A trumpização da política
Vicente Garrido, um famoso criminologista e escritor espanhol, dedicou-se a analisar o comportamento do presidente dos Estados Unidos da América, e descreve Donald Trump como um psicopata, narcisista patológico, mentiroso compulsivo, egocêntrico e ignorante, que vive numa lógica de exaltação constante da própria imagem, se move entre a manipulação consciente e uma convicção quase absoluta na própria fantasia, tanto mente de forma deliberada como acredita genuinamente na imagem grandiosa que construiu de si mesmo.
E quando um líder chega assim ao centro do poder mundial a questão deixa de ser apenas psicológica e passa a ser política. O homem que fez da política o espetáculo continua a dominar o palco e só dele será afastado por alguém que demonstre ter uma força maior do que a dele.
Não há, segundo Vicente Garrido, paralelo na história mundial de um líder que reúna todas estas nefastas características. Mas existem por aí, por esse mundo fora, mas também a nível nacional e até local, alguns seguidores de Trump, que detém e se esforçam por desenvolver algumas dessas características.
Javier Milei que, antes de ser eleito Presidente da Argentina foi um comentador muito crítico dos seus antecessores nas televisões do seu país, ficou famoso por empunhar uma moto-serra na campanha eleitoral afirmando que ia cortar as despesas do Estado e a corrupção de forma radical. Apesar das medidas polémicas que tem tomado e do apoio, político e económico, do seu ídolo, Donald Trump, a quem não se cansa de prestar vassalagem, está a contar com um descontentamento crescente no seu país. Mas continua a considerar-se o maior e o único capaz de endireitar ao Argentina.

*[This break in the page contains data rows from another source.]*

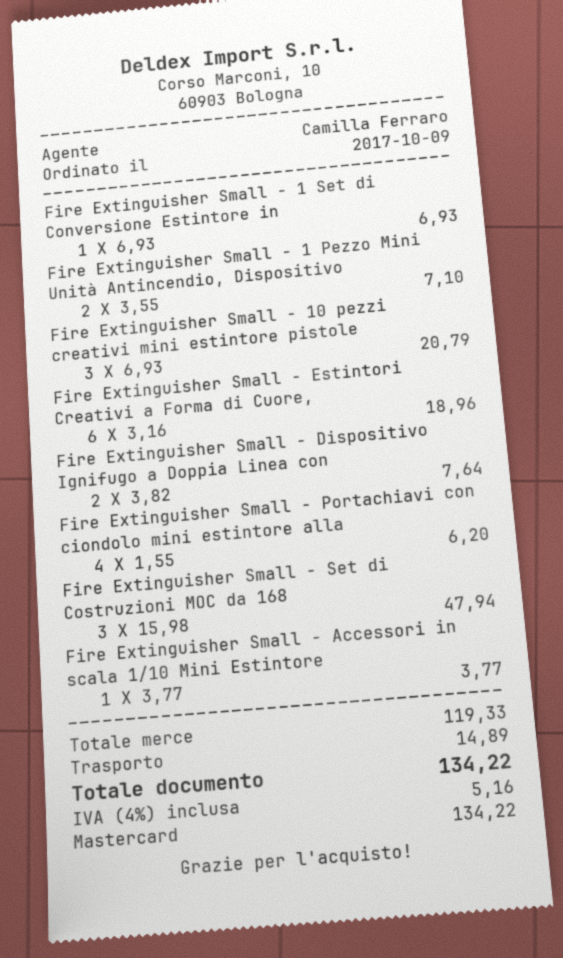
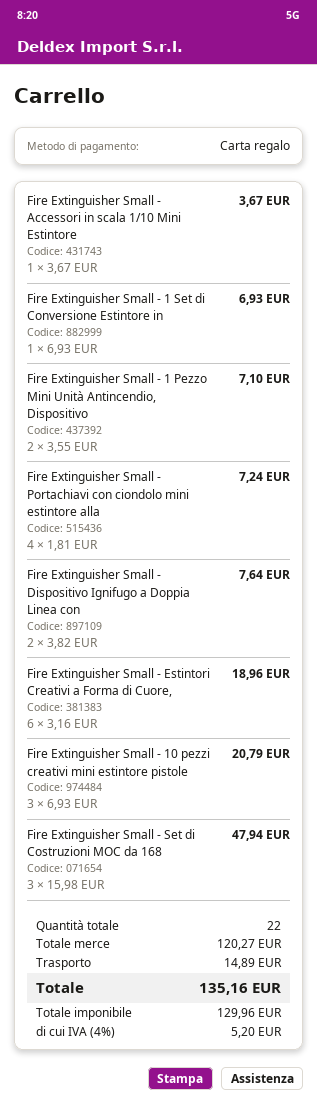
payment method: Mastercard -> gift card
Fire Extinguisher Small - Portachiavi con ciondolo mini estintore alla: 4 x 1.55 = 6.20 -> 4 x 1.81 = 7.24
Fire Extinguisher Small - Accessori in scala 1/10 Mini Estintore: 1 x 3.77 = 3.77 -> 1 x 3.67 = 3.67
subtotal: 119.33 -> 120.27
tax: 4% = 5.16 -> 4% = 5.20
total: 134.22 -> 135.16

Luís Montenegro auto elogiou a sua participação num encontro na Alemanha, que contou com a presença de dois mil empresários alemães, que detêm 80% do PIB daquele país, onde foi “agraciado com o respeito espontâneo dessa plateia sempre que falou” do que está a fazer em Portugal, conforme enalteceu, e lamentou “que em Portugal não se tenha a noção exata do que os outros pensam de nós lá fora”. Bem gozou Ricardo Araújo Pereira com ele, dizendo que devia ter sido recebido no regresso com uma parada e que, em resultado da sua presença naquele encontro, vêm aí charters de contratos de investimentos de empresas alemãs.
Quem não reconhece em André Ventura muitas das características que Vicente Garrido apontou a Trump, de que é admirador e seguidor confesso? Não é ele narcisista, mentiroso compulsivo, egocêntrico e ignorante, tendo sido frequentemente apanhado a mentir e a falar do que não sabe? Não manipula consciententeeee não mente de forma deliberada?
Infelizmente, a trumpização da política – líderes políticos e partidários a imitarem, consciente ou inconscientemente, Donald Trump -, não se fica por estes exemplos.
Quem não é capaz de apontar, pelo menos algumas, daquelas características a alguns dos políticos que conhecemos, sejam eles líderes estrangeiros, nacionais ou locais?
A nível local até é mais fácil identificá-los, porque os conhecemos melhor porque estão mais próximos. Talvez a característica mais frequente seja a de serem mentirosos compulsivos, mentindo com a convicção de que estão a falar verdade. Alguns também não são capazes de esconder o seu narcisismo e como são egocêntricos e ignorantes.
E o problema maior com que nos confrontamos é o de haver tanta gente a aceitar essas características como normais em pessoas que elegemos para nos representar e governar. Isso revela-se quando é feita alguma crítica a algum político e surgem logo pessoas a dizerem que não são só eles os que devem ser criticados porque todos são iguais. Ora, é precisamente esta conclusão, a de que todos são iguais, que contribui para reduzir o espírito crítico das pessoas e, consequentemente, a capacidade de escrutinar quem nos governa ou representa.
Não, nem todos são iguais, nem todos são como Trump. Não devemos meter todos no mesmo saco e devemos estar atentos e separar o trigo do joio, que é como quem diz, distinguir quem se disponibiliza para servir dos que apenas se querem servir do que é comum e a todos interessa.